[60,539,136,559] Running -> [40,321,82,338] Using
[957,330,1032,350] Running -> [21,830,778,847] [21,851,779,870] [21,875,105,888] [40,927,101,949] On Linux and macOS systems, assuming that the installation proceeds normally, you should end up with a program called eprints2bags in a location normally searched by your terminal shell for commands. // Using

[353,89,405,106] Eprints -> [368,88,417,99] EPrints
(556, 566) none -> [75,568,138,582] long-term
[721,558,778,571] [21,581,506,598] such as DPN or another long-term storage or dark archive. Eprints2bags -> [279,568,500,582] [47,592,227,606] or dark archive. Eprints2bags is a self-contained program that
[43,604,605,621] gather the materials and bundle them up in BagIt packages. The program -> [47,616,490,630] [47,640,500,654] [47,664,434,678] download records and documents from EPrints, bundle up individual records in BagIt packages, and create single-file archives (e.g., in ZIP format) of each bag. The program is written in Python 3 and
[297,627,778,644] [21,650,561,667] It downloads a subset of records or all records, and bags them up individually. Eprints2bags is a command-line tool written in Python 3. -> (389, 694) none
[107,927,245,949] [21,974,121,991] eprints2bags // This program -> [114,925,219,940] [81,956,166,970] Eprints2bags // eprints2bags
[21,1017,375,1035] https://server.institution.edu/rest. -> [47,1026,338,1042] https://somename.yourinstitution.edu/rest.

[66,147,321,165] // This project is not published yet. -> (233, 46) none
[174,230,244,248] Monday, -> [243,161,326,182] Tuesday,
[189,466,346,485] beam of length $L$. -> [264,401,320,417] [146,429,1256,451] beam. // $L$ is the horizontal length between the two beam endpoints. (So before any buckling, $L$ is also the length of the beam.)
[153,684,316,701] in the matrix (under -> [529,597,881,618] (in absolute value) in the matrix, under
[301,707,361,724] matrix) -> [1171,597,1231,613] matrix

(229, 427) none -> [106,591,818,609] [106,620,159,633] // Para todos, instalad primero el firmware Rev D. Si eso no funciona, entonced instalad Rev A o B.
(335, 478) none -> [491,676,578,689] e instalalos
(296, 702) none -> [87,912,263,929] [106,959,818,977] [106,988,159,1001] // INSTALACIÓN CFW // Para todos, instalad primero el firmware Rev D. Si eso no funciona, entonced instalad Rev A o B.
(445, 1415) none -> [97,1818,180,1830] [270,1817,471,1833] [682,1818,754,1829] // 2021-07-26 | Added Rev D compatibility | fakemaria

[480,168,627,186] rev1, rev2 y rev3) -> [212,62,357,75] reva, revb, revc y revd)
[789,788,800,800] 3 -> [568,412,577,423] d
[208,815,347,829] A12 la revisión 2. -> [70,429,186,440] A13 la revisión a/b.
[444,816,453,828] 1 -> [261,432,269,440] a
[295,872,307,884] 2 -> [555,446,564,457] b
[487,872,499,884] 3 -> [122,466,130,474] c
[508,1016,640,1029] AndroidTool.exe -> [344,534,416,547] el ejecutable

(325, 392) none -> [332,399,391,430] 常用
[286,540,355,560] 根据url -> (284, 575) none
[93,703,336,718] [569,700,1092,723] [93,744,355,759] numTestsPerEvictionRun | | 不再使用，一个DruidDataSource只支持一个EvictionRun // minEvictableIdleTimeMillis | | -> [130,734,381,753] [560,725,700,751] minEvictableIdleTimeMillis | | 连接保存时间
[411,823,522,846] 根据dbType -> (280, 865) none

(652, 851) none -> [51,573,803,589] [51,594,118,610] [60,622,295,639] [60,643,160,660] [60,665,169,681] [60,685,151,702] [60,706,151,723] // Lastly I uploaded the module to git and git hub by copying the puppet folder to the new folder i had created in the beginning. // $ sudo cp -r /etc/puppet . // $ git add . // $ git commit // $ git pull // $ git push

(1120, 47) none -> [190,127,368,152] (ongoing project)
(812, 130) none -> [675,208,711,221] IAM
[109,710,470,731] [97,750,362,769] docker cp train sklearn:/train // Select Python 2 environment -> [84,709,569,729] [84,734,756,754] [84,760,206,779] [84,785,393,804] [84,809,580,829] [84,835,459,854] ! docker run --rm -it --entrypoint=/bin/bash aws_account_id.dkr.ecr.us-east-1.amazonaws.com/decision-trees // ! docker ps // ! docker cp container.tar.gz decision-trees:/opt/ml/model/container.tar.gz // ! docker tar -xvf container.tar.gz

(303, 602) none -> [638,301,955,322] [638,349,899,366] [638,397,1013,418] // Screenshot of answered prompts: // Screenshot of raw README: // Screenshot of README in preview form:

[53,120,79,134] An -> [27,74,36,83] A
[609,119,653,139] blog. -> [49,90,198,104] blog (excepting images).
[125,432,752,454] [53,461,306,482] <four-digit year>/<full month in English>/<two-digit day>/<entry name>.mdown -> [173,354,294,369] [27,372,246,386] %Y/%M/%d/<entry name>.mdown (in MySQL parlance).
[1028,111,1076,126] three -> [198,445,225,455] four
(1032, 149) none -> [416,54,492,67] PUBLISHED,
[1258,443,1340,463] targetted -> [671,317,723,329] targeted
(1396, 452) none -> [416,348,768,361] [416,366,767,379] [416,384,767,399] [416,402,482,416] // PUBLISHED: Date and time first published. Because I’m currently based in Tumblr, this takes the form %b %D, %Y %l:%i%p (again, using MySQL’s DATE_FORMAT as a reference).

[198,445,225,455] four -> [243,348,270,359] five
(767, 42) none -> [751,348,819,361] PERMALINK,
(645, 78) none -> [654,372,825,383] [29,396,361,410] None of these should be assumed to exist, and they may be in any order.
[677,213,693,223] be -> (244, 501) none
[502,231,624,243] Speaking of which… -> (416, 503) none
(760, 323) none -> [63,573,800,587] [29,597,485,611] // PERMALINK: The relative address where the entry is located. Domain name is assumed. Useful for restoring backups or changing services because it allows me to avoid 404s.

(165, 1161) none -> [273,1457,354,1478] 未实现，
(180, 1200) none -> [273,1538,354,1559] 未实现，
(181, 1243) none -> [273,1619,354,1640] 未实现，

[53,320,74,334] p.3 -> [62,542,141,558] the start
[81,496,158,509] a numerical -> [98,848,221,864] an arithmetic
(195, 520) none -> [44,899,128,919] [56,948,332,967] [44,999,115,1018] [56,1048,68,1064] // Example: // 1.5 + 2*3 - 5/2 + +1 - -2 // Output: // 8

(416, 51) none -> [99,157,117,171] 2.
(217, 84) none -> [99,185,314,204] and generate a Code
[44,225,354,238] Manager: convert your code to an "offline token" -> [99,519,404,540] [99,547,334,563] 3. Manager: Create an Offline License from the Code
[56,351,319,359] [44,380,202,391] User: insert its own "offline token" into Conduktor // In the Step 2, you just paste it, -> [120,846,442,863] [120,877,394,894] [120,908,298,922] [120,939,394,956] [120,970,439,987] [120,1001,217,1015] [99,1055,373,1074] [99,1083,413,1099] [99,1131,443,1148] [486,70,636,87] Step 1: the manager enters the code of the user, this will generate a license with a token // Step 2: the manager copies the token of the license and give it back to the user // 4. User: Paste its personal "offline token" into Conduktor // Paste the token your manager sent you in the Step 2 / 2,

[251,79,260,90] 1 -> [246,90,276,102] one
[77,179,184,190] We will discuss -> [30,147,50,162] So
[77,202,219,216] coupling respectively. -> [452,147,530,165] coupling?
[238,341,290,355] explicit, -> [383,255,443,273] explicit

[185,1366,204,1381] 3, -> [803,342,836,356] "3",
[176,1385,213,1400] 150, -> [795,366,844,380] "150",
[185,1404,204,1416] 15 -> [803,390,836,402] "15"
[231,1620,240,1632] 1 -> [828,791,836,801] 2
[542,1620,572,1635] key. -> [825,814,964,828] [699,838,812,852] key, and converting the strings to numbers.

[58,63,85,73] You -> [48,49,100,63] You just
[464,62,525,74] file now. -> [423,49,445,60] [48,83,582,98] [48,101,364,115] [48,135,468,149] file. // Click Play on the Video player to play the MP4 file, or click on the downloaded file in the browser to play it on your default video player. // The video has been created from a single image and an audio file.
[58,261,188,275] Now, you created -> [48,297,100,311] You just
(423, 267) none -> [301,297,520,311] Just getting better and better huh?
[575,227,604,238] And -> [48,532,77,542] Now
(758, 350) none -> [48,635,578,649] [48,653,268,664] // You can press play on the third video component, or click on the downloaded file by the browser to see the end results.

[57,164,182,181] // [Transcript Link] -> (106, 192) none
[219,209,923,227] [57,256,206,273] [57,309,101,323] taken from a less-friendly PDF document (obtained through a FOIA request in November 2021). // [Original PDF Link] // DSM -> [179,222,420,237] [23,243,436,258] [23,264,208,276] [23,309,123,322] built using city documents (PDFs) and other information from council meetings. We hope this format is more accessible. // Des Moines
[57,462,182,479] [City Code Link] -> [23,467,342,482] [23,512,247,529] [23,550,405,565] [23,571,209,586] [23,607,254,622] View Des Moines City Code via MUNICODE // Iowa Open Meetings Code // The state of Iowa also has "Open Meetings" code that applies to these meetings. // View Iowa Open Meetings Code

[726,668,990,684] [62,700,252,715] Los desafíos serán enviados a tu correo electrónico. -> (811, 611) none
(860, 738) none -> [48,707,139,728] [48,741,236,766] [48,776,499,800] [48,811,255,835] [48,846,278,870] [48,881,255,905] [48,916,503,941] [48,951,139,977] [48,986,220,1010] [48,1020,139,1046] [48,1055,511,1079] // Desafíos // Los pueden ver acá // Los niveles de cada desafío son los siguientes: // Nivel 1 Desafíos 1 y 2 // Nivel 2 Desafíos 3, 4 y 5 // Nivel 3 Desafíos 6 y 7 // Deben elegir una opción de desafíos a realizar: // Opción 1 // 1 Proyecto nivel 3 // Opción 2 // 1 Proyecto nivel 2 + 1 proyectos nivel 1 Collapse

◇ ◇ ◇

Set the material down exactly as written, starting at its first line. The line containing "[43,604,605,621] gather the" is the last one to include.

§ Written response
[60,539,136,559] Running -> [40,321,82,338] Using
[957,330,1032,350] Running -> [21,830,778,847] [21,851,779,870] [21,875,105,888] [40,927,101,949] On Linux and macOS systems, assuming that the installation proceeds normally, you should end up with a program called eprints2bags in a location normally searched by your terminal shell for commands. // Using

[353,89,405,106] Eprints -> [368,88,417,99] EPrints
(556, 566) none -> [75,568,138,582] long-term
[721,558,778,571] [21,581,506,598] such as DPN or another long-term storage or dark archive. Eprints2bags -> [279,568,500,582] [47,592,227,606] or dark archive. Eprints2bags is a self-contained program that
[43,604,605,621] gather the materials and bundle them up in BagIt packages. The program -> [47,616,490,630] [47,640,500,654] [47,664,434,678] download records and documents from EPrints, bundle up individual records in BagIt packages, and create single-file archives (e.g., in ZIP format) of each bag. The program is written in Python 3 and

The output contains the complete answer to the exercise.